WORK TO BE COMPLETED: Copy every line of the data that contains the string "none".
□ □ □ □
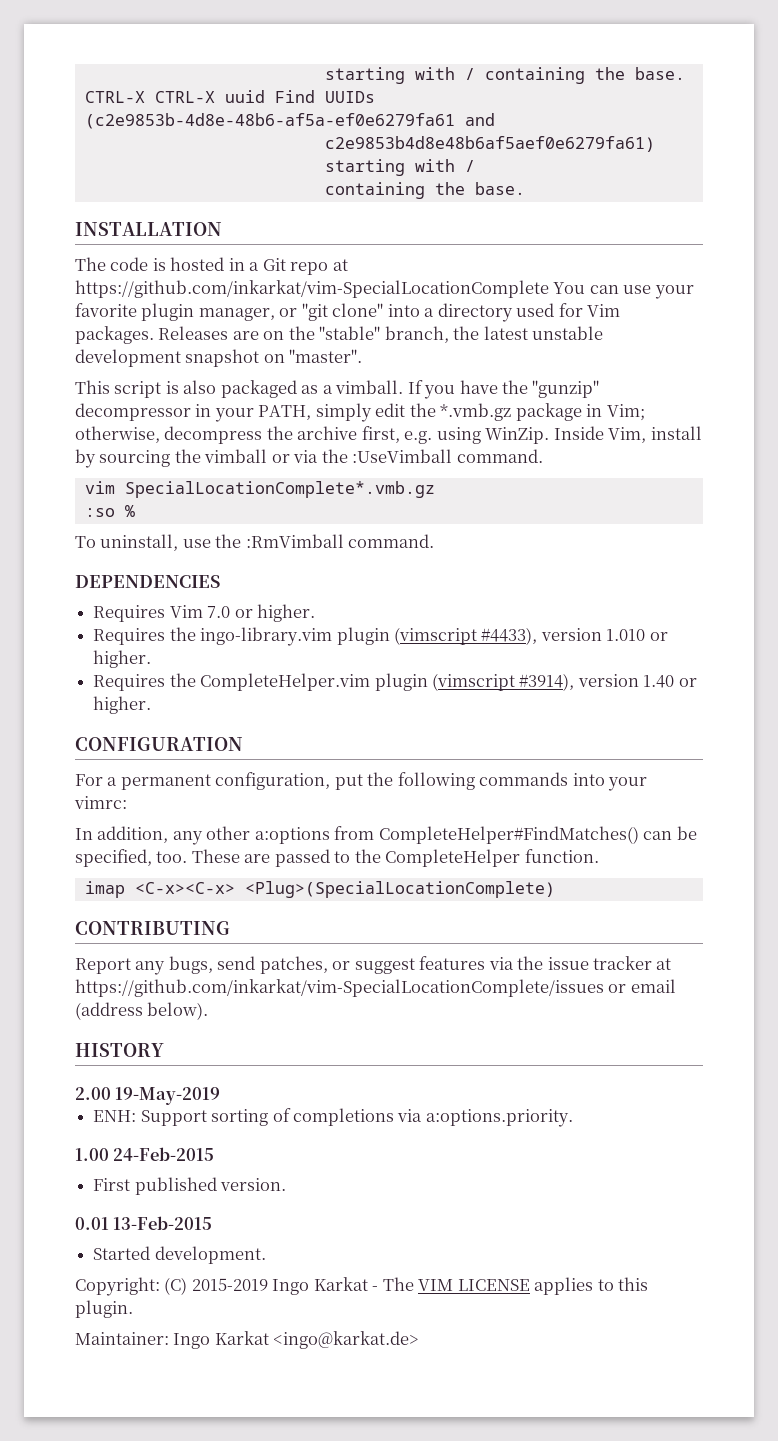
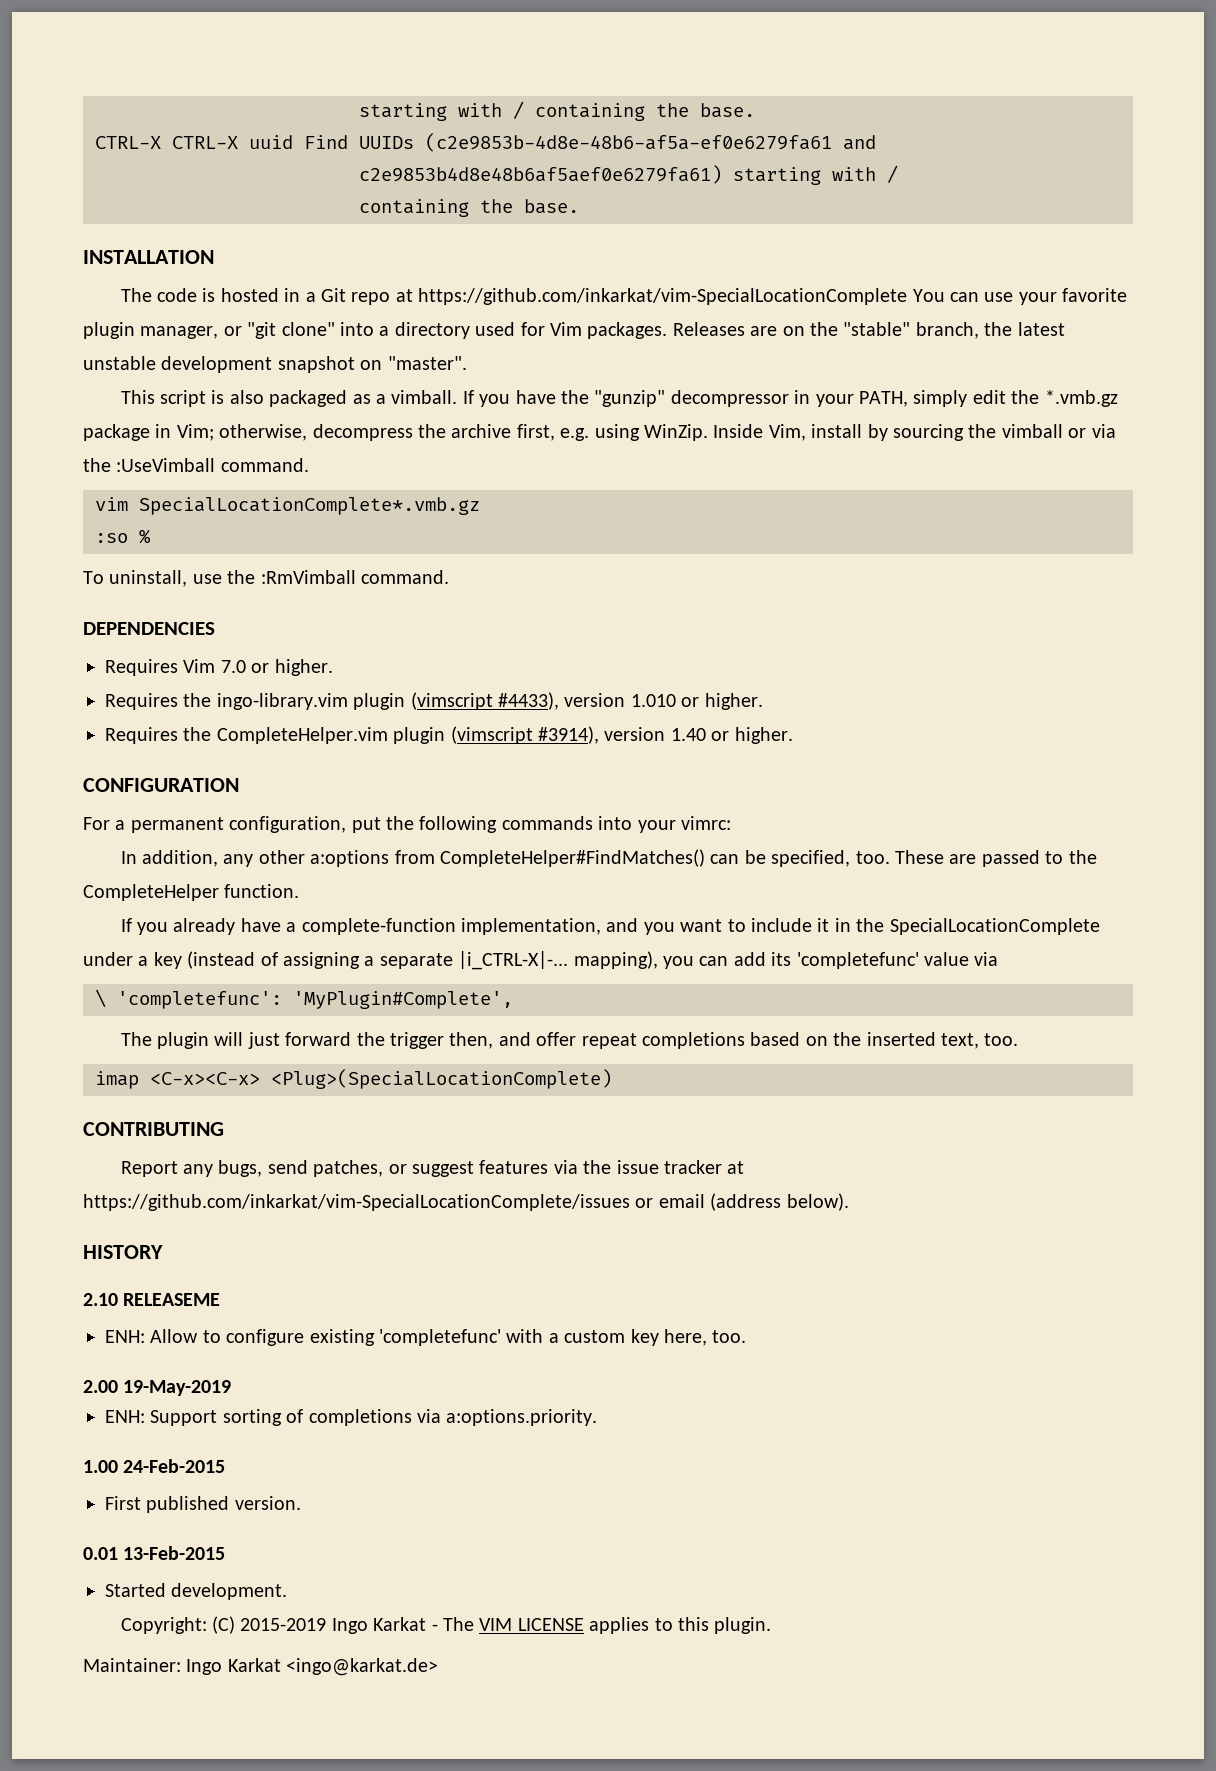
(599, 856) none -> [120,918,1100,935] [83,951,999,970] [95,989,513,1009] [120,1032,1019,1049] // If you already have a complete-function implementation, and you want to include it in the SpecialLocationComplete under a key (instead of assigning a separate |i_CTRL-X|-... mapping), you can add its 'completefunc' value via // \ 'completefunc': 'MyPlugin#Complete', // The plugin will just forward the trigger then, and offer repeat completions based on the inserted text, too.
(164, 1050) none -> [83,1293,221,1306] [105,1329,747,1346] // 2.10 RELEASEME // ENH: Allow to configure existing 'completefunc' with a custom key here, too.

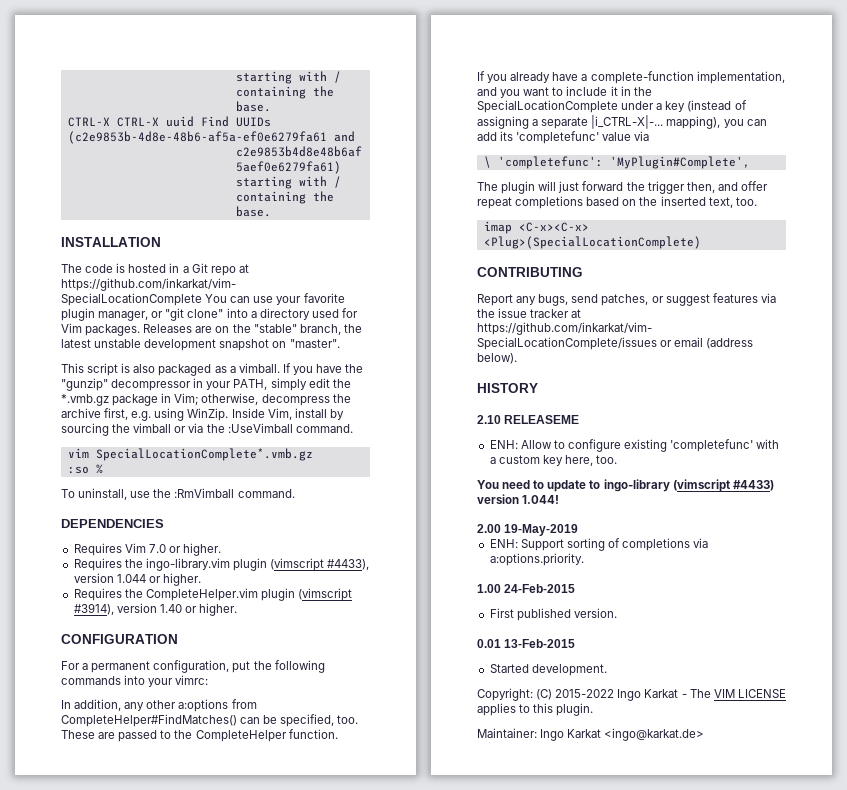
[630,694,676,707] 1.010 -> [116,574,146,583] 1.044
(747, 1336) none -> [477,479,774,492] [477,494,560,504] // You need to update to ingo-library (vimscript #4433) version 1.044!
[240,1618,327,1631] 2015-2019 -> [555,689,615,698] 2015-2022

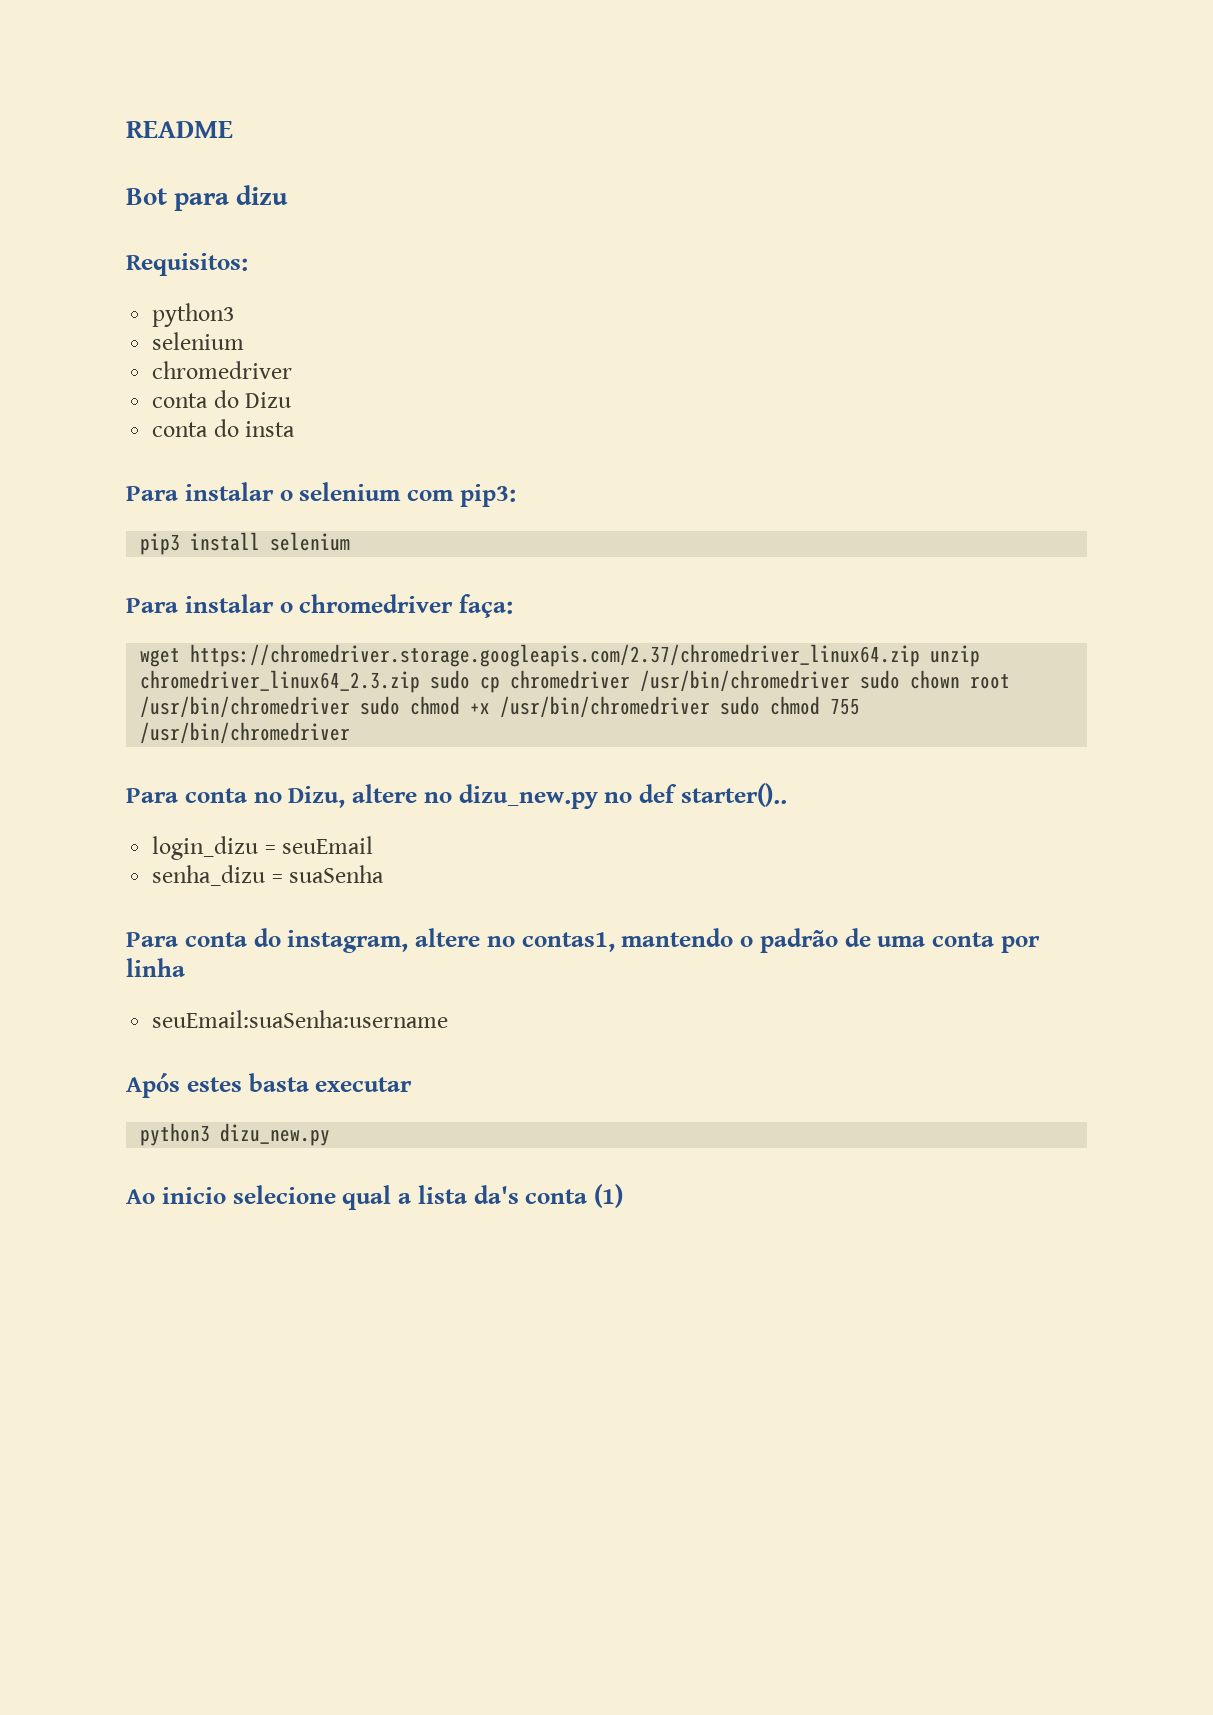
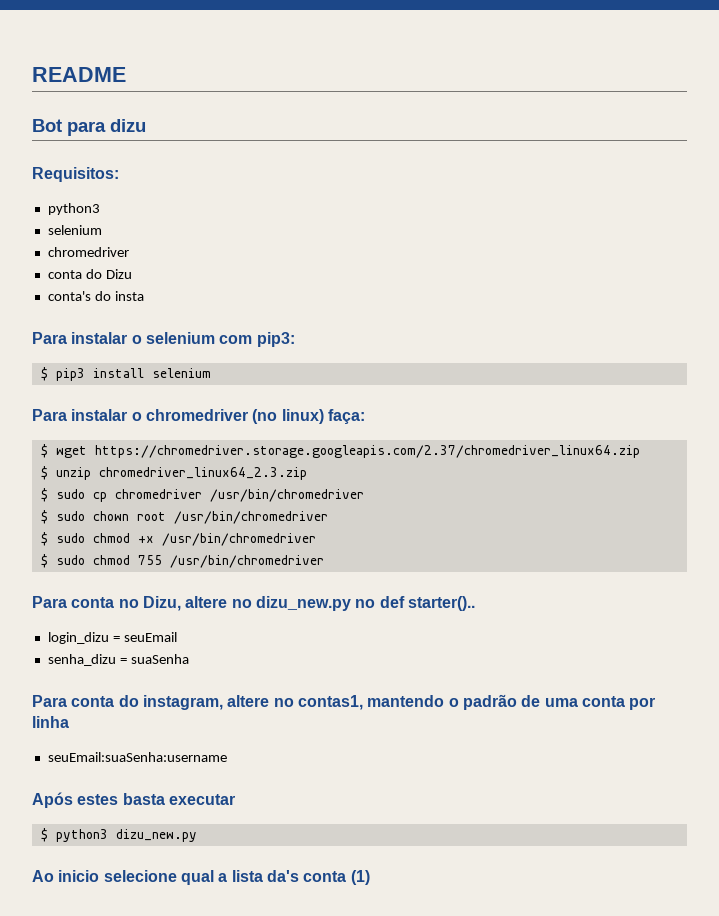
[152,422,209,437] conta -> [47,291,91,301] conta's
(516, 495) none -> [40,367,48,381] $
(454, 603) none -> [252,409,324,424] (no linux)
(513, 606) none -> [40,444,48,458] $
(921, 655) none -> [40,466,48,480] // $
(421, 681) none -> [40,488,48,502] // $
(851, 681) none -> [40,510,48,524] // $
(351, 707) none -> [40,532,48,546] // $
(711, 707) none -> [40,554,48,568] // $
(413, 1084) none -> [40,828,48,842] $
□ □ □ □
EXERCISE RESPONSE:
(599, 856) none -> [120,918,1100,935] [83,951,999,970] [95,989,513,1009] [120,1032,1019,1049] // If you already have a complete-function implementation, and you want to include it in the SpecialLocationComplete under a key (instead of assigning a separate |i_CTRL-X|-... mapping), you can add its 'completefunc' value via // \ 'completefunc': 'MyPlugin#Complete', // The plugin will just forward the trigger then, and offer repeat completions based on the inserted text, too.
(164, 1050) none -> [83,1293,221,1306] [105,1329,747,1346] // 2.10 RELEASEME // ENH: Allow to configure existing 'completefunc' with a custom key here, too.
(747, 1336) none -> [477,479,774,492] [477,494,560,504] // You need to update to ingo-library (vimscript #4433) version 1.044!
(516, 495) none -> [40,367,48,381] $
(454, 603) none -> [252,409,324,424] (no linux)
(513, 606) none -> [40,444,48,458] $
(921, 655) none -> [40,466,48,480] // $
(421, 681) none -> [40,488,48,502] // $
(851, 681) none -> [40,510,48,524] // $
(351, 707) none -> [40,532,48,546] // $
(711, 707) none -> [40,554,48,568] // $
(413, 1084) none -> [40,828,48,842] $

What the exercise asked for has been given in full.